Rocket: Curly braces in URL causes URI parser to fail

Created on 15 Feb 2019 · 15Comments · Source: SergioBenitez/Rocket

Rocket 0.4.0.
Mac OS X 10.11 / Ubuntu Server 18

When the browser opens URL like http://somedomain.com/somepath/somealias?queryparam={curlybraces} on my Rocket based webserver, I get 400 Bad Request and panicked at 'Error: expected EOF but found '{' at index 12' in it's log.
While expecting behavior is to trait {curlybraces} as a value for queryparam.

It's obviously an issue related to URI parser. But wait! An implementation of URI parsing is quiet correct and done right accordingly to RFC!

Let's look at RFC 7230, Section 2.7 and RFC 3986, Section 3.4 which describes the Query part of URI.

According to RFCs above, query string should contain either pchar or "/" or "?".
pchar defined as follows:

pchar         = unreserved / pct-encoded / sub-delims / ":" / "@"
pct-encoded   = "%" HEXDIG HEXDIG
unreserved    = ALPHA / DIGIT / "-" / "." / "_" / "~"
sub-delims    = "!" / "$" / "&" / "'" / "(" / ")"
                 / "*" / "+" / "," / ";" / "="

RFCs have no place for '{' and '}' symbols!

The common behavior is to trait them as correct ones, as implemented in modern browsers and webservers. (Try yourself pointing your browser to https://github.com/SergioBenitez/Rocket/?name={name} - you will get 404 error, not Bad Request! This means that the parser of URL on the Github's side eats {} well.)

I have a dirty patch to this issue here: https://github.com/vladignatyev/Rocket/commit/b4660b71f90ec7580d2046fcdf18c11be7169430
(simply added curly braces '{' and '}' into char table, so parser does not fail).

The test in the provided commit is not correct, but it showcases an issue. Before patching it will show the annoying expected EOF but found '{' at index... message. After patching it will fail with assert (left != right).

I need your thoughts and ideas! Thanks.

deficiency

Source

vladignatyev

👍2

Most helpful comment

according to spec, we cannot tell explicitly if such symbols are part of legal URI or not.

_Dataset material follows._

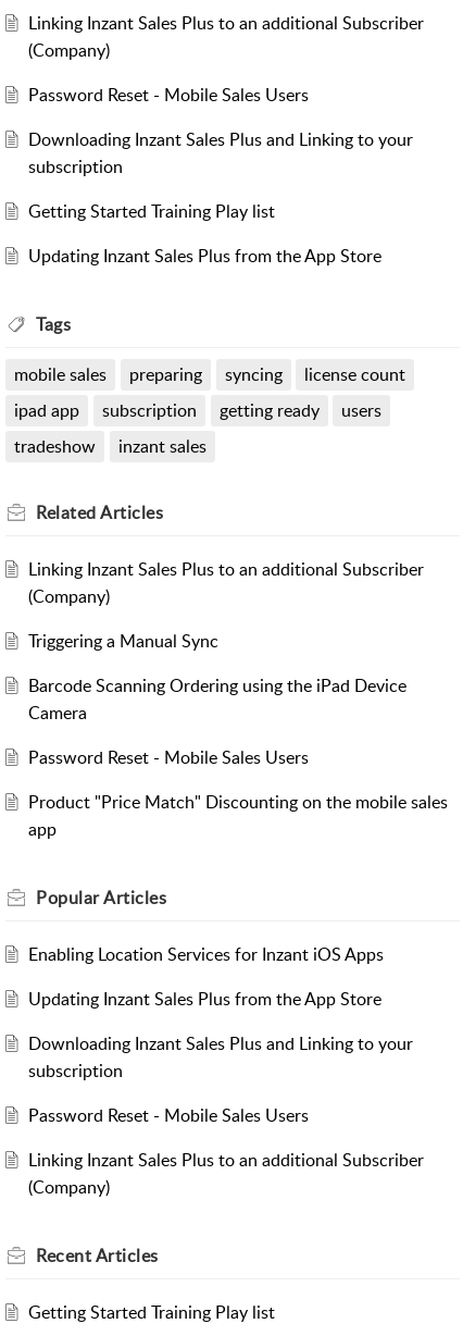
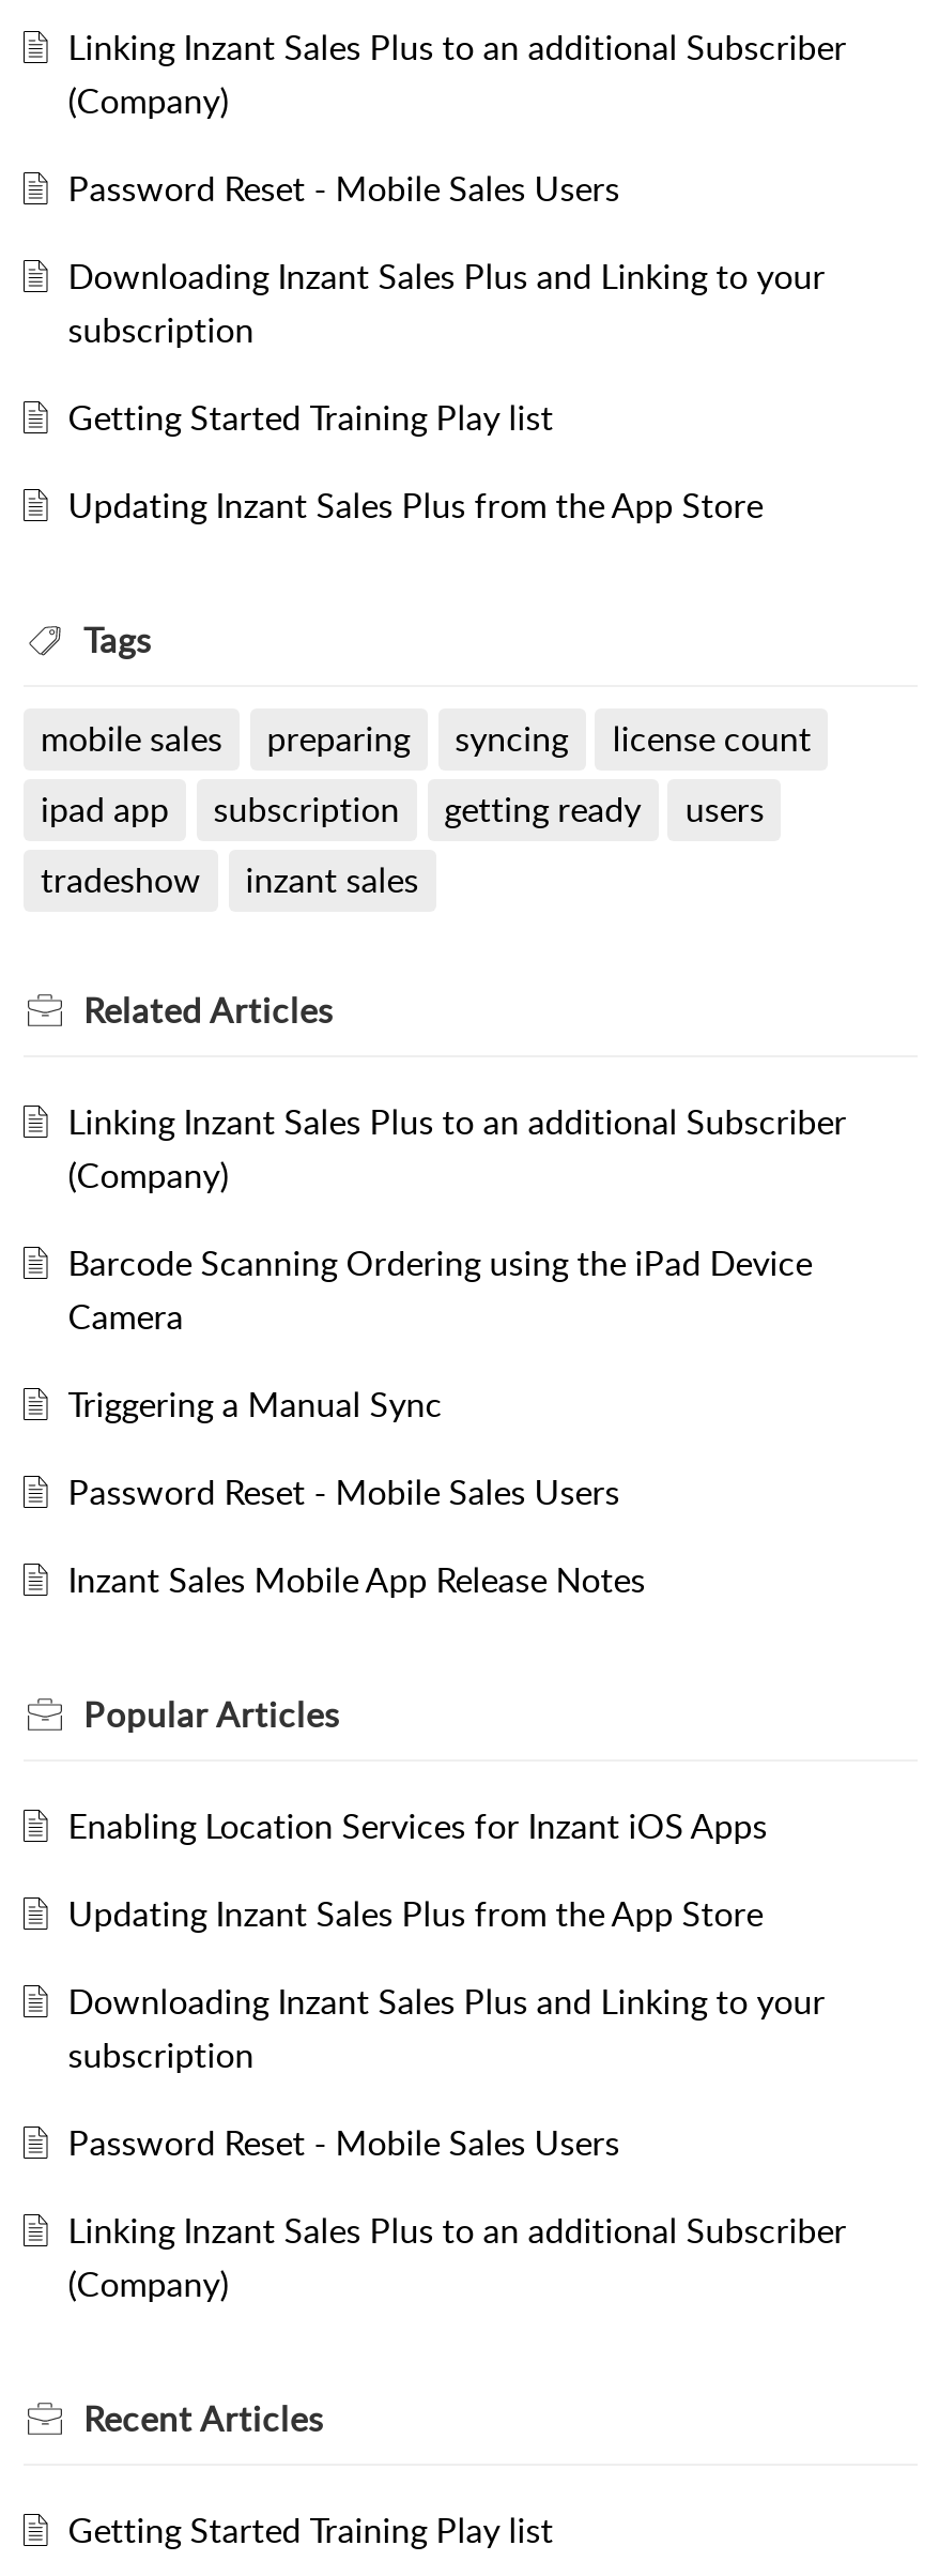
moved [28,629,218,653] -> [68,1381,442,1428]: Triggering a Manual Sync
moved [28,674,406,725] -> [68,1240,812,1340]: Barcode Scanning Ordering using the iPad Device | Camera
[28,790,448,841] Product "Price Match" Discounting on the mobile sales | app -> [68,1556,646,1603] Inzant Sales Mobile App Release Notes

The relevant definitions from RFC 3986:

query         = *( pchar / "/" / "?" )
pchar         = unreserved / pct-encoded / sub-delims / ":" / "@"
unreserved    = ALPHA / DIGIT / "-" / "." / "_" / "~"
sub-delims    = "!" / "$" / "&" / "'" / "(" / ")"
              / "*" / "+" / "," / ";" / "="

I interpret these as specifying that {} are not allowed characters in a query.

According to spec, only characters that may represent delimiters of URI parts should be percent-encoded. So, if the octet is not a reserved character (as of https://tools.ietf.org/html/rfc3986#section-2.2) it should be used as is, or it _may_ (but not _must_) appear percent encoded.

Section 2.1 additionally states:

A percent-encoding mechanism is used to represent a data octet in a
component when that octet's corresponding character is outside the
allowed set or is being used as a delimiter of, or within, the
component.

Combined with the above, my interpretation is that { and } are "outside the allowed set" in query context and should be percent encoded.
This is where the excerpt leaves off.